## [Your assignment]
All that is wanted is an exact copy of the lines below, starting at the one that contains "5. Converter- This" and running to the end.

## [Supplied material]
────────────────────
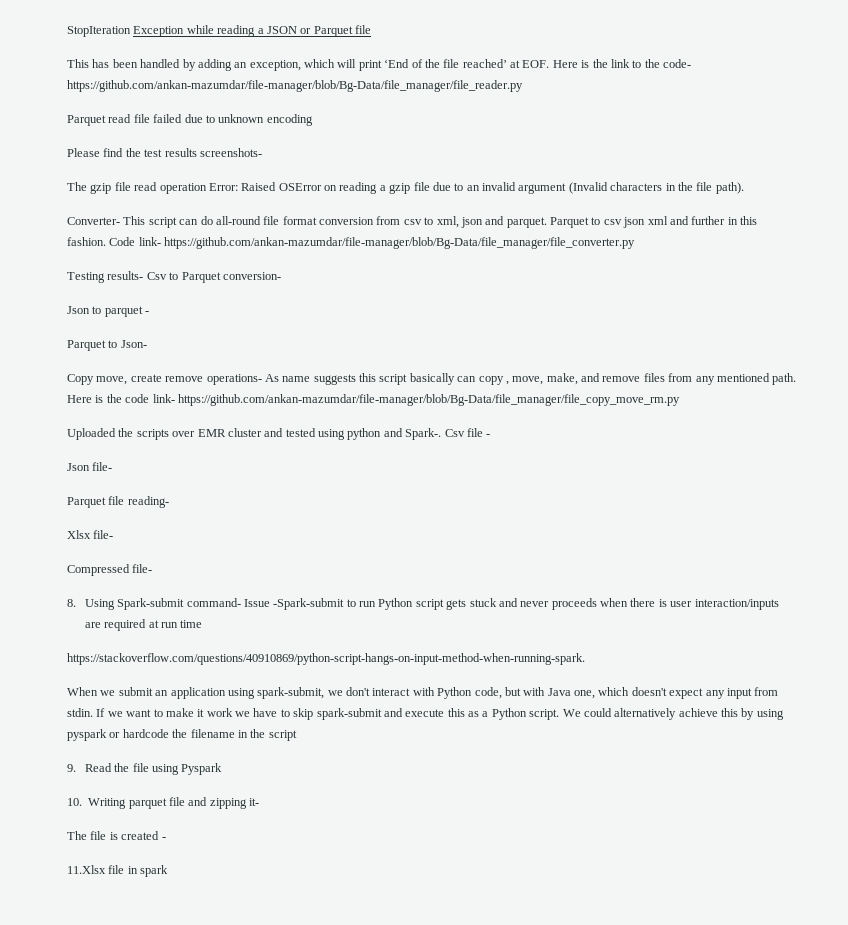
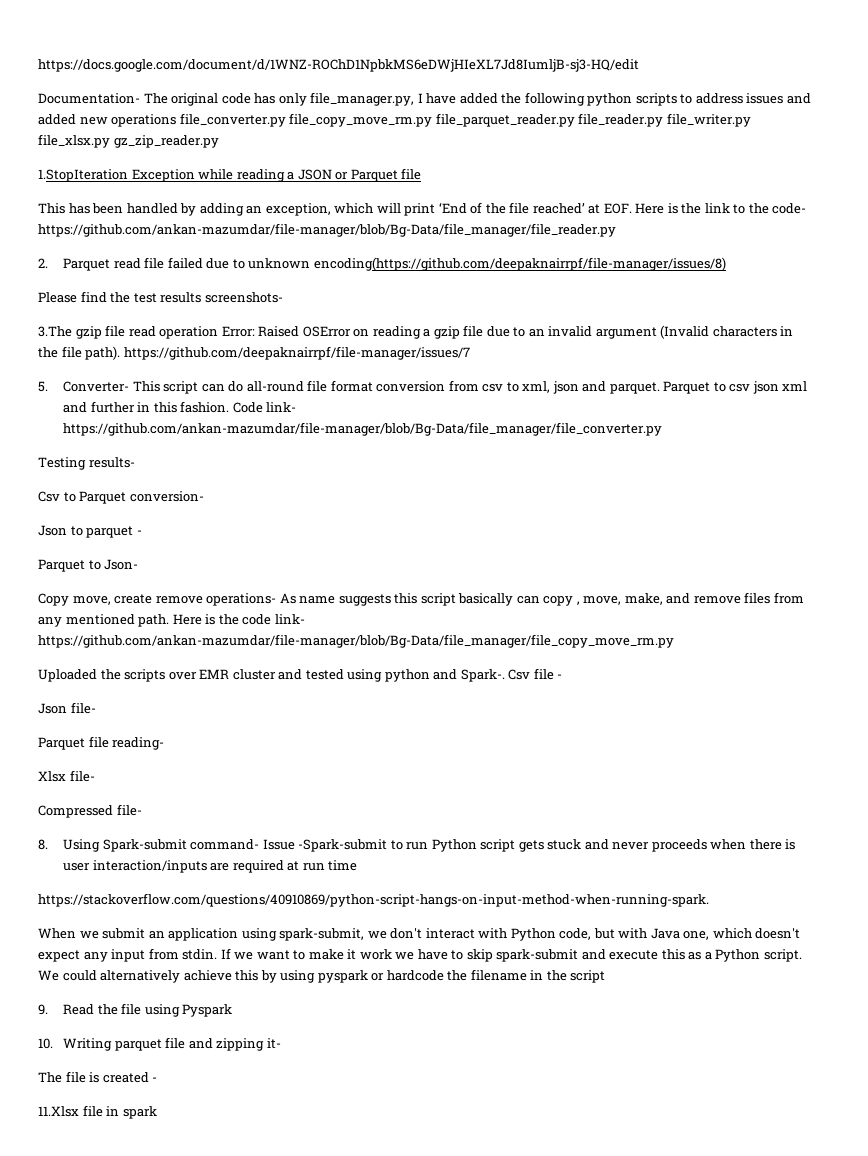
- StopIteration Exception while reading a JSON or Parquet file
+ https://docs.google.com/document/d/1WNZ-ROChD1NpbkMS6eDWjHIeXL7Jd8IumljB-sj3-HQ/edit
+ Documentation- The original code has only file_manager.py, I have added the following python scripts to address issues and added new operations file_converter.py file_copy_move_rm.py file_parquet_reader.py file_reader.py file_writer.py file_xlsx.py gz_zip_reader.py
+ 1.StopIteration Exception while reading a JSON or Parquet file
- Parquet read file failed due to unknown encoding
+ 2. Parquet read file failed due to unknown encoding(https://github.com/deepaknairrpf/file-manager/issues/8)
- The gzip file read operation Error: Raised OSError on reading a gzip file due to an invalid argument (Invalid characters in the file path).
- Converter- This script can do all-round file format conversion from csv to xml, json and parquet.
+ 3.The gzip file read operation Error: Raised OSError on reading a gzip file due to an invalid argument (Invalid characters in the file path). https://github.com/deepaknairrpf/file-manager/issues/7
+ 5. Converter- This script can do all-round file format conversion from csv to xml, json and parquet.
- Testing results- Csv to Parquet conversion-
+ Testing results-
+ Csv to Parquet conversion-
────────────────────
## [Written solution]
+ 5. Converter- This script can do all-round file format conversion from csv to xml, json and parquet.
- Testing results- Csv to Parquet conversion-
+ Testing results-
+ Csv to Parquet conversion-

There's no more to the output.